* _TASK TO CARRY OUT_:
Each record below should be returned exactly, with its pictures left out.

* _DATA TO PROCESS_:
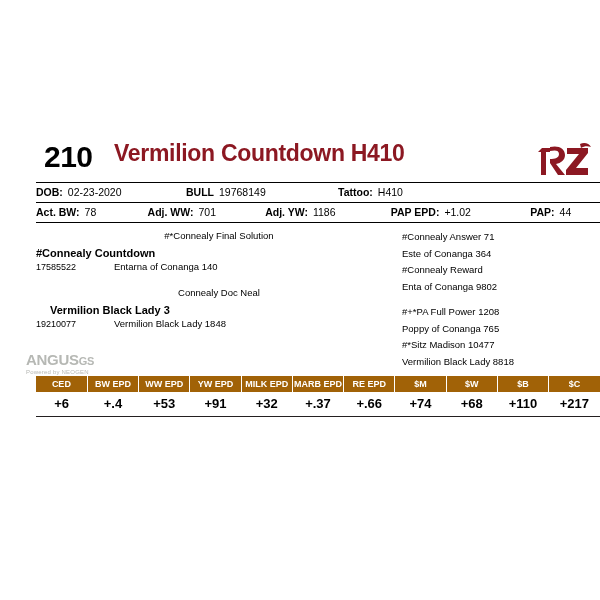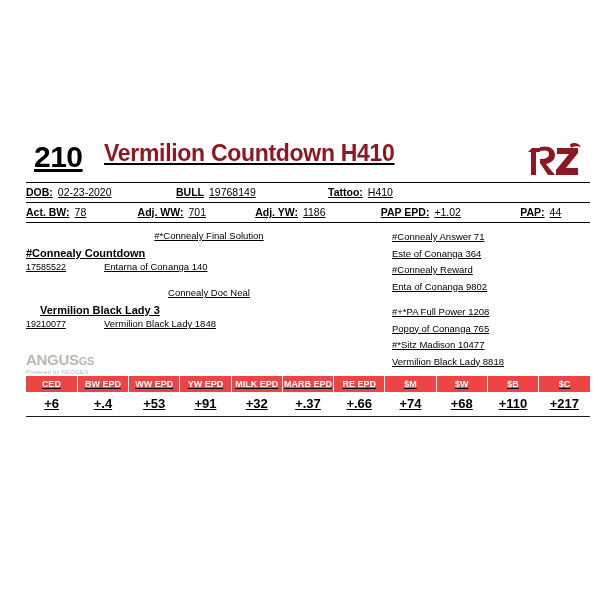--- a/index.html
+++ b/index.html
@@ -22,10 +22,9 @@
   }
   .sheet {
     position: absolute;
-    left: 26px;
+    left: 36px;
     top: 140px;
     width: 564px;
-    text-decoration: underline;
   }
 
   

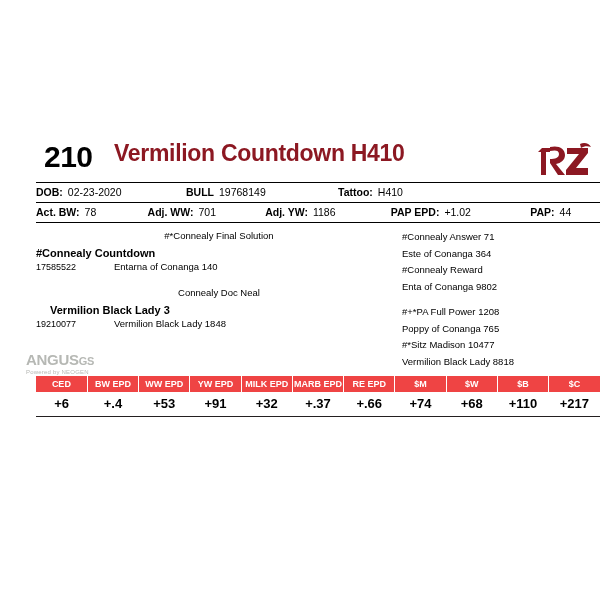--- a/index.html
+++ b/index.html
@@ -143,7 +143,7 @@
     table-layout: fixed;
   }
   .epd th {
-    background: #ef4444;
+    background: #a16207;
     color: #ffffff;
     font-size: 9px;
     font-weight: bold;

* _OUTPUT FOR THIS TASK_:
--- a/index.html
+++ b/index.html
@@ -22,10 +22,9 @@
   }
   .sheet {
     position: absolute;
-    left: 26px;
+    left: 36px;
     top: 140px;
     width: 564px;
-    text-decoration: underline;
   }
 
   

--- a/index.html
+++ b/index.html
@@ -143,7 +143,7 @@
     table-layout: fixed;
   }
   .epd th {
-    background: #ef4444;
+    background: #a16207;
     color: #ffffff;
     font-size: 9px;
     font-weight: bold;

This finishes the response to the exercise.